## Exercise directions:
When you have gone through the records, report how many lines include "list", giving the number and nothing more.

[Start of Attachment]

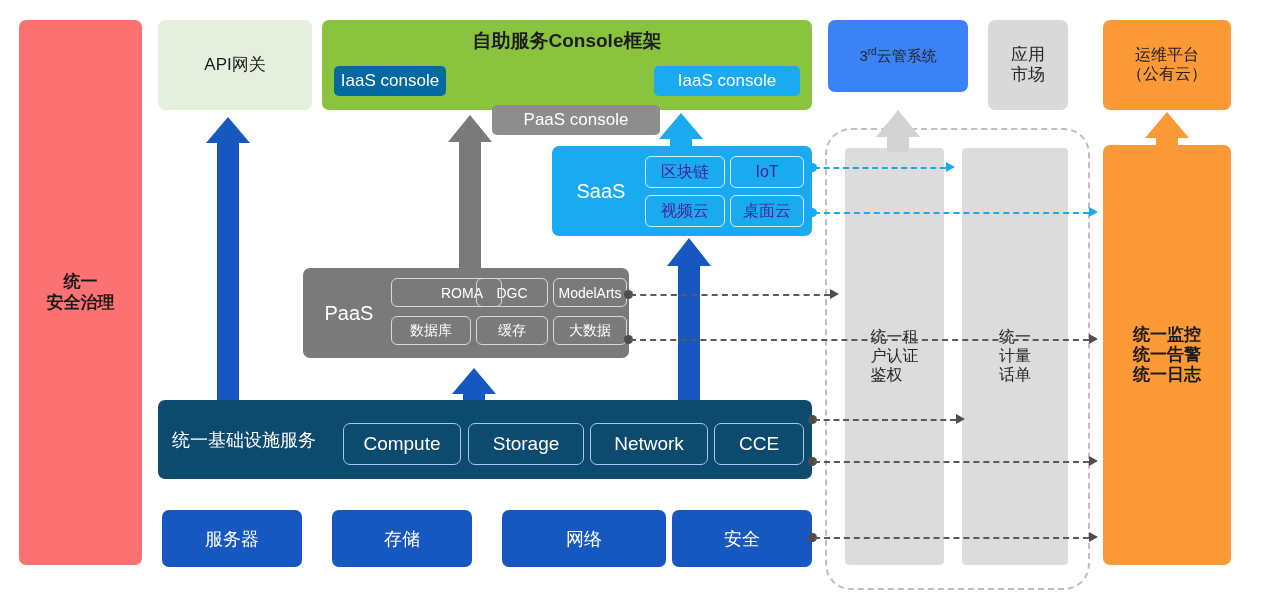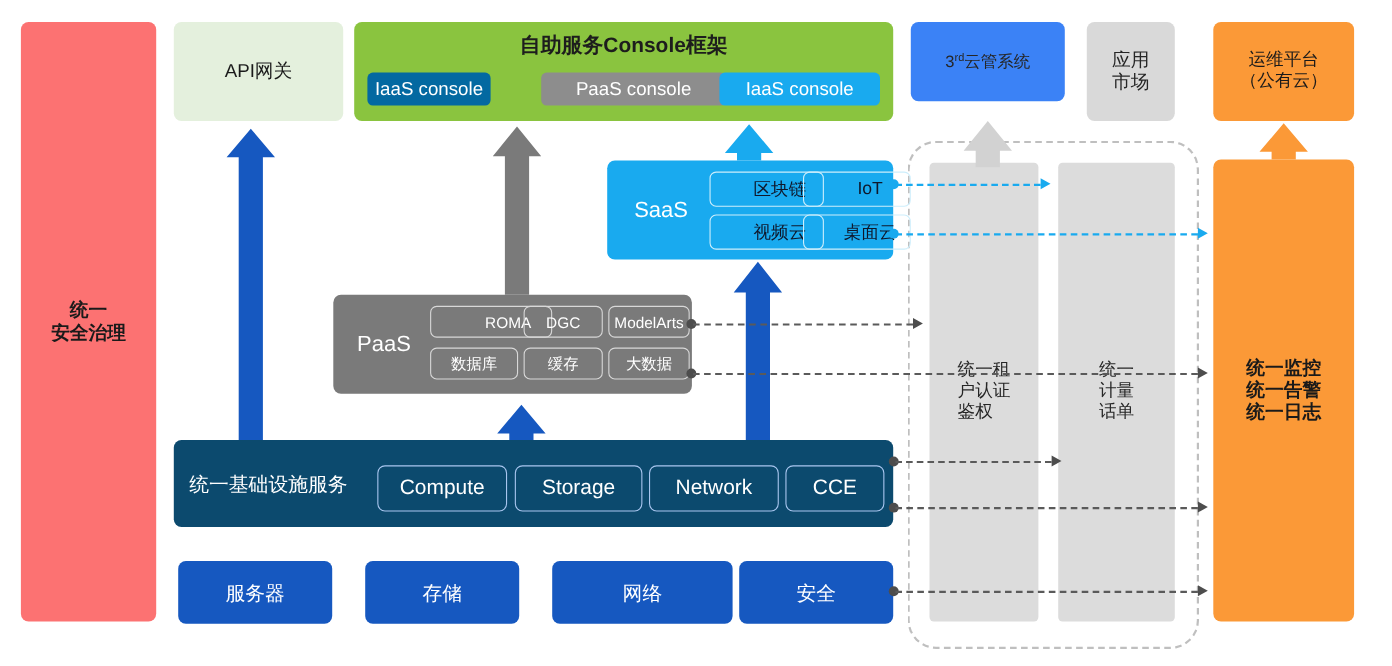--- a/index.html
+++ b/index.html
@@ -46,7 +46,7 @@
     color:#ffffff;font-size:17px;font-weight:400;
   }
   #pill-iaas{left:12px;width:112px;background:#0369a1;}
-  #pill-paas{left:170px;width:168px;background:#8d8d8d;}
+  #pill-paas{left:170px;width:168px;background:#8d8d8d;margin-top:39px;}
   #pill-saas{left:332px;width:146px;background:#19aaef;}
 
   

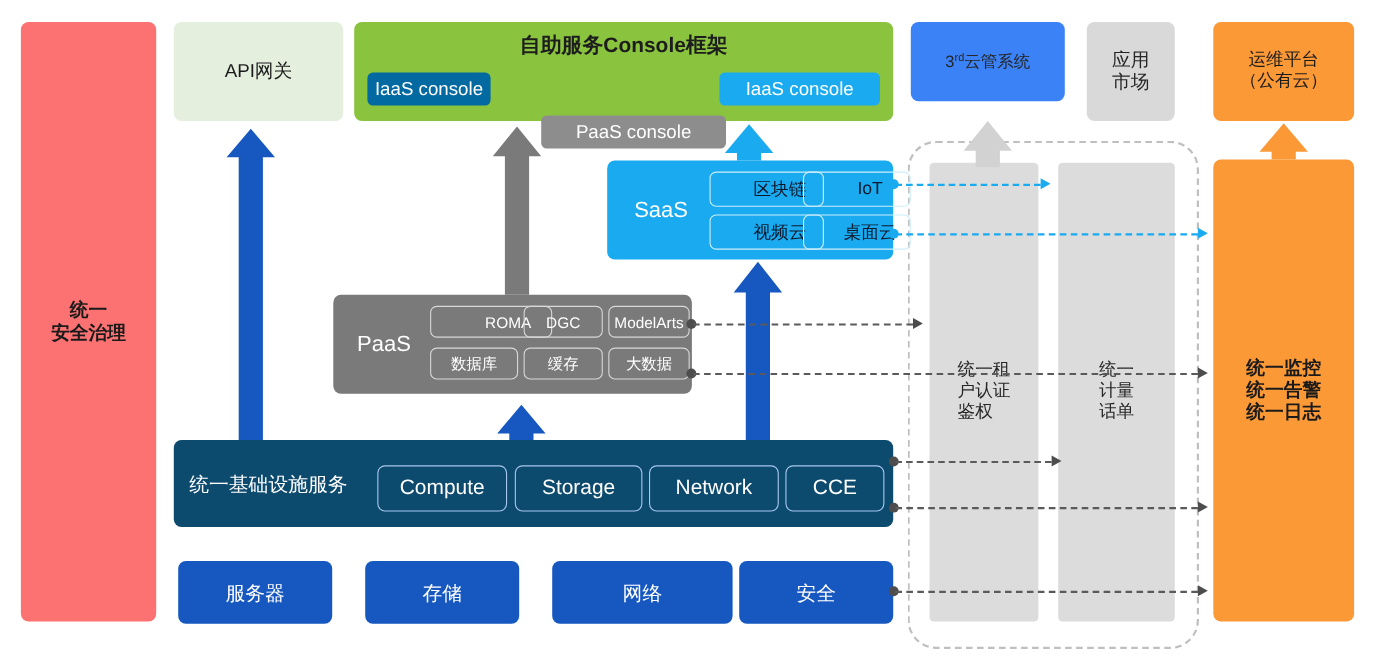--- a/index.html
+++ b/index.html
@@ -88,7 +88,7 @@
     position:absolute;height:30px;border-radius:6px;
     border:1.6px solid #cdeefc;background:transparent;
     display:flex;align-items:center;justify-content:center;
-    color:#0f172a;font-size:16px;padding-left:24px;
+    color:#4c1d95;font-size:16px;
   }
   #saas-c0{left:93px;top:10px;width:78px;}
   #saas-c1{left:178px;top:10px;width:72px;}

[End of Attachment]
[Start of Attachment]

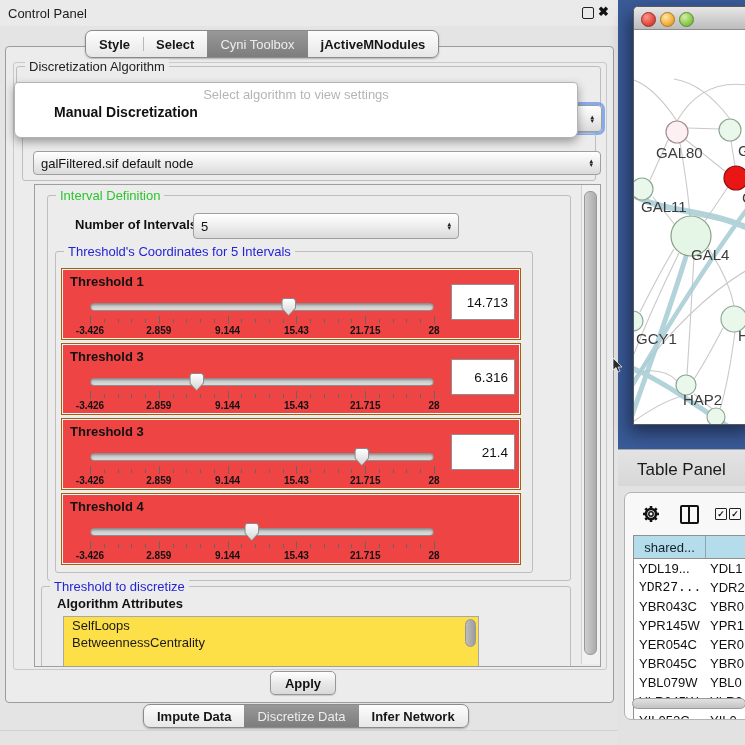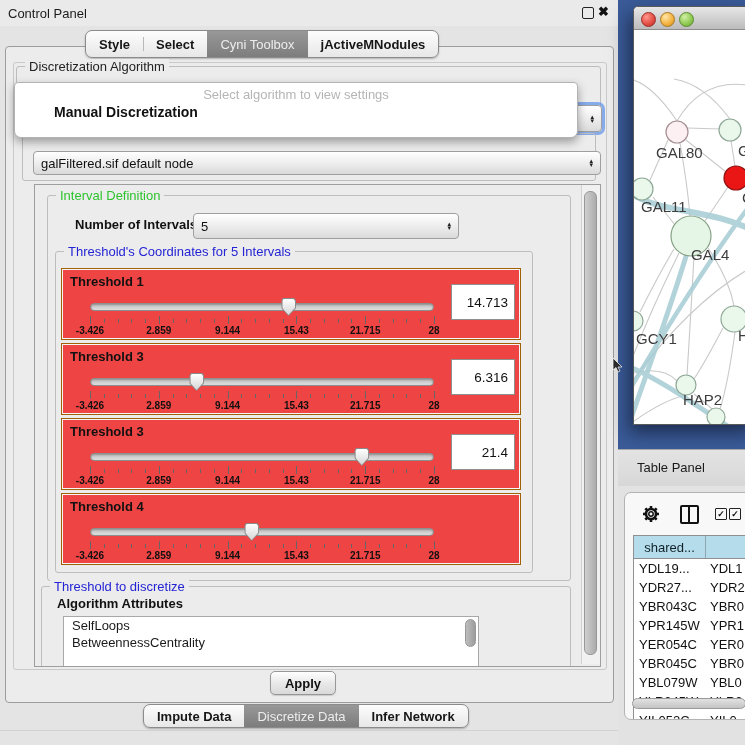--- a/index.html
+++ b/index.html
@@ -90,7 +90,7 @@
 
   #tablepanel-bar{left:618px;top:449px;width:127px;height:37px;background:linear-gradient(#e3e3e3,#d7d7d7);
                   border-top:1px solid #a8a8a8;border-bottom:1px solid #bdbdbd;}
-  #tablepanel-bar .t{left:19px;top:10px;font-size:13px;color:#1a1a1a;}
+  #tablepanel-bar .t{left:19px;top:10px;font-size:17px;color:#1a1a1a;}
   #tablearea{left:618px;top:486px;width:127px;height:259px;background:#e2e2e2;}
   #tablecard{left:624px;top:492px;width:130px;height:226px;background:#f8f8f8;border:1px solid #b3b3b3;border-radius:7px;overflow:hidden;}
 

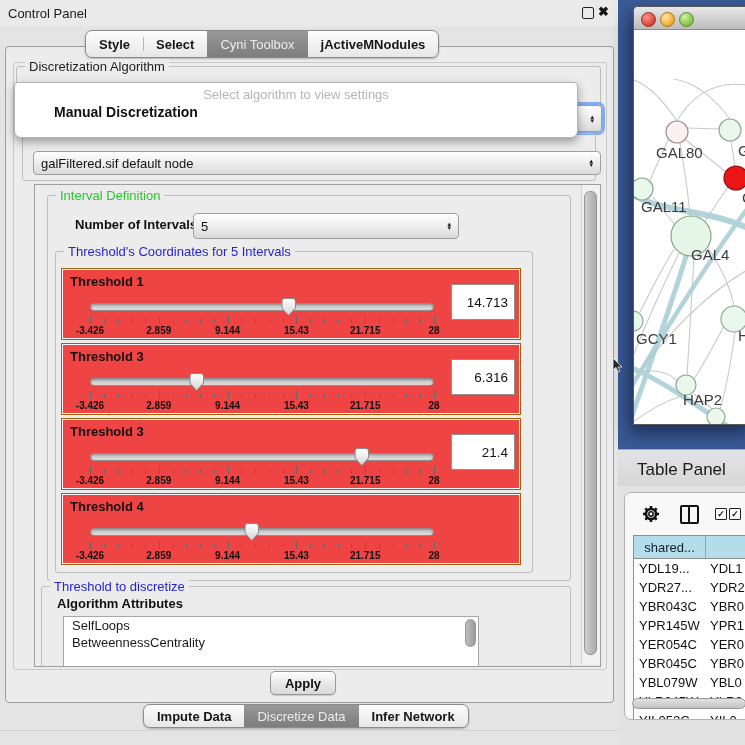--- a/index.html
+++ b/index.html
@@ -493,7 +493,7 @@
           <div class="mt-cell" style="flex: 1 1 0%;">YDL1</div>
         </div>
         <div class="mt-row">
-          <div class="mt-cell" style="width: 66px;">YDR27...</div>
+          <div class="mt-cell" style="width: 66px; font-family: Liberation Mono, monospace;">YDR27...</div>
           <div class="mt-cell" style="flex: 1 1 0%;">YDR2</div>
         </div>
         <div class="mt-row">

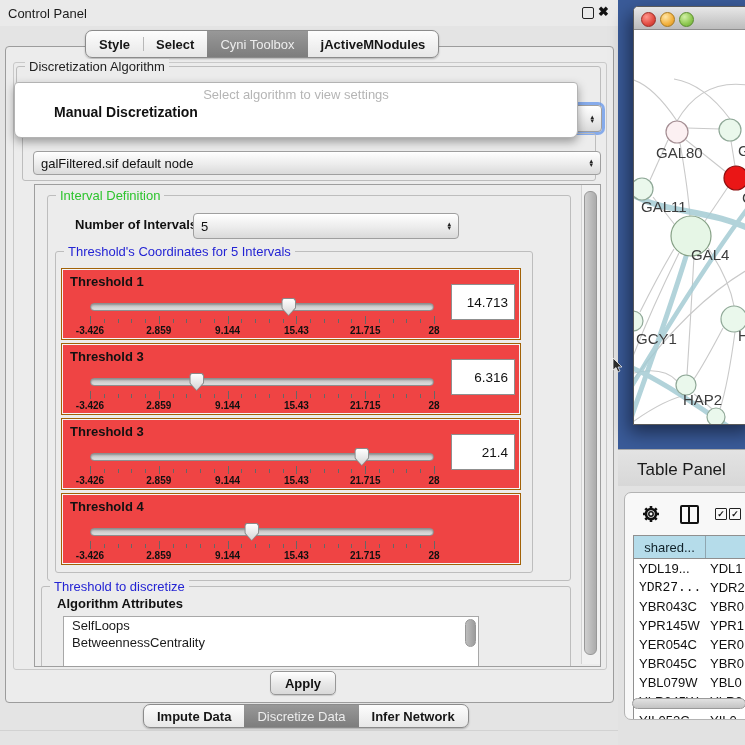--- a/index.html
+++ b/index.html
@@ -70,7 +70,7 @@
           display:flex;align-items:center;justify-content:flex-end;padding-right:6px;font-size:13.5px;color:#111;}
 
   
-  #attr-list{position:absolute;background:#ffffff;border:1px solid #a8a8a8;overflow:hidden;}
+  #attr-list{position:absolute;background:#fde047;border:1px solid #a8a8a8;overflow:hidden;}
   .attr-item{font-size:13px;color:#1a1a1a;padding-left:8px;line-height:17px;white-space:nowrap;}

[End of Attachment]

## Exercise result:
2